Should be back as of about 8 hours ago, around when @Janiczek posted. I shared the following info on a GitHub issue about the 502.
This has happened once before, but at a better time of day. That time, I spent the next few days setting up
monit so that the server could restart itself.
In this case, it looks like the server went down at the worst possible time for US-based admin. We had
monit set up to restart the server if this ever happened, but it ran into trouble. It seems that restarting needed the
HOME environment variable to be defined, but it was not defined in whatever context
monit was trying to run the restart script.
Anyway, once US work hours started again, we got the server back up. Then figured out what the problem was that prevented
monit from working. So the issue reported here should be resolved as of US morning.

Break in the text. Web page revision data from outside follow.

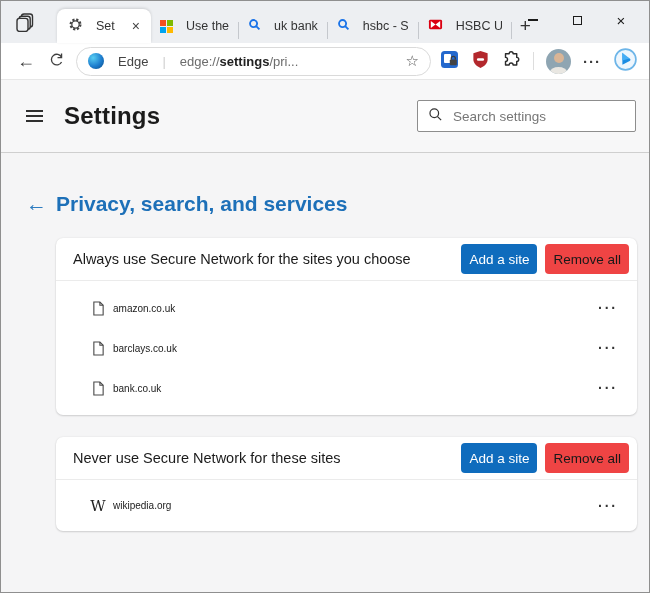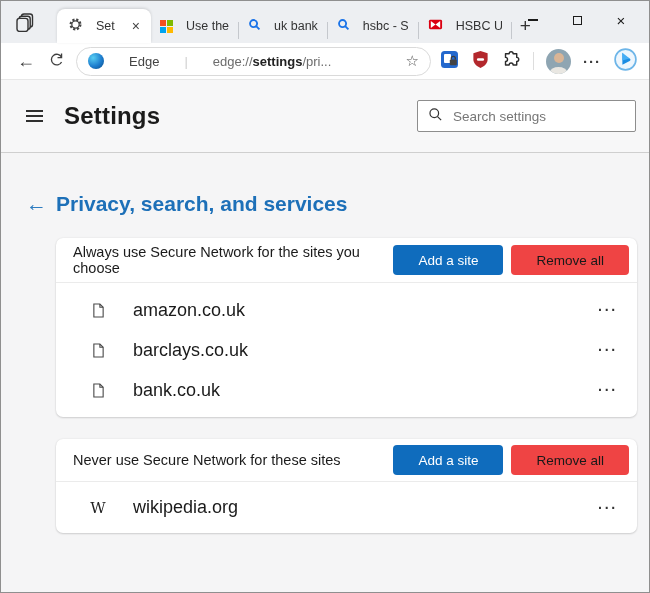--- a/index.html
+++ b/index.html
@@ -26,21 +26,21 @@
             color:#1b1b1b; cursor:pointer; }
   .min-glyph{ width:10px; height:1.4px; background:#1b1b1b; display:block; }
   .max-glyph{ width:9px; height:9px; border:1.2px solid #1b1b1b; display:block; }
   .close-glyph{ font-size:15px; }
 
   
   .toolbar{ height:37px; background:#fff; display:flex; align-items:center;
             padding:0 9px; border-bottom:1px solid #e7e7e7; }
   .nav-btn{ font-size:18px; color:#3f3f3f; padding:0 7px; cursor:pointer; }
   .addr{ flex:1; height:29px; border:1px solid #dadada; border-radius:15px; background:#fff;
-         display:flex; align-items:center; gap:25px; padding:0 11px; margin:0 9px 0 5px; cursor:text; }
+         display:flex; align-items:center; gap:14px; padding:0 11px; margin:0 9px 0 5px; cursor:text; }
   .edge-logo{ width:16px; height:16px; border-radius:50%;
               background:radial-gradient(circle at 32% 30%, #57cdf2, #1d7dce 55%, #0a4f8c 95%); }
   .addr-brand{ font-size:13px; color:#444; }
   .addr-sep{ color:#cfcfcf; font-size:13px; }
   .addr-url{ font-size:13px; color:#6c6c6c; flex:1; white-space:nowrap; overflow:hidden; }
   .addr-url b{ color:#222; font-weight:600; }
   .star{ font-size:15px; color:#555; cursor:pointer; }
   .tool-icons{ display:flex; align-items:center; gap:12px; padding-right:2px; }
   .v-sep{ width:1px; height:18px; background:#ddd; }
   .avatar{ width:25px; height:25px; border-radius:50%; background:#8ea5b2; overflow:hidden;
@@ -69,30 +69,30 @@
   .bc-link{ color:#1d70b8; font-size:21px; font-weight:600; cursor:pointer; }
   .bc-current{ color:#1f1f1f; font-size:17.5px; font-weight:600; margin-top:3px; }
 
   .card{ background:#fff; border-radius:7px; margin-left:30px; margin-top:22px;
          box-shadow:0 1px 2px rgba(0,0,0,.14), 0 0 2px rgba(0,0,0,.09); }
   .card:first-of-type{ margin-top:21px; }
   .card-head{ display:flex; align-items:center; min-height:41px; padding:6px 8px 6px 17px;
               border-bottom:1px solid #ebebeb; }
   .card-title{ flex:1; font-size:14.5px; color:#1b1b1b; padding-right:8px; }
   .btn{ font-family:inherit; font-size:13.5px; border:none; border-radius:4px;
-        height:30px; padding:0 25px; cursor:pointer; }
+        height:30px; padding:0 8px; cursor:pointer; }
   .btn-primary{ background:#0f6cbd; color:#fff; margin-right:8px; }
   .btn-sec{ background:#ef4444; color:#191919; }
   .rows{ padding:7px 0; }
   .rows.single{ padding:5px 0; }
   .row{ display:flex; align-items:center; height:40px; padding:0 19px 0 33px; }
   .rows.single .row{ height:41px; }
   .row-icon{ width:18px; display:flex; justify-content:center; }
   .w-glyph{ font-family:"DejaVu Serif","Liberation Serif",serif; font-size:15px; color:#222; }
-  .row-name{ margin-left:26px; font-size:18px; color:#1b1b1b; }
+  .row-name{ margin-left:6px; font-size:10px; color:#1b1b1b; }
   .row-menu{ margin-left:auto; font-size:14px; font-weight:700; letter-spacing:2px;
              color:#333; cursor:pointer; }
 </style>
 </head>
 <body>
 
 <div class="window">
 
   <div class="tabbar">
     <span class="ws-btn">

Additionally, I have added a new admin for the site who lives in Europe. Between these two things, I think the window of possible downtime should be a lot smaller. There will be an Elm event in Japan relatively soon, so perhaps we will be able to find someone there to add, further limiting the amount of time that are not covered by people at work.
Making CI more resilient
For folks who had trouble with CI, it is possible with most systems to cache the
~/.elm directory such that you do not need to talk to
package.elm-lang.org or to
github.com on normal builds. Only if a new package dependency is added.
People who had this configured did not experience any downtime on CI. I am asking community members to blog about this and make sure any default configurations out there are doing this.
We are hopeful the
monit fix and the European admin will help with downtime, but configuring CI to save
~/.elm/ is a great way to be resilient to downtime elsewhere and to reduce build times in general.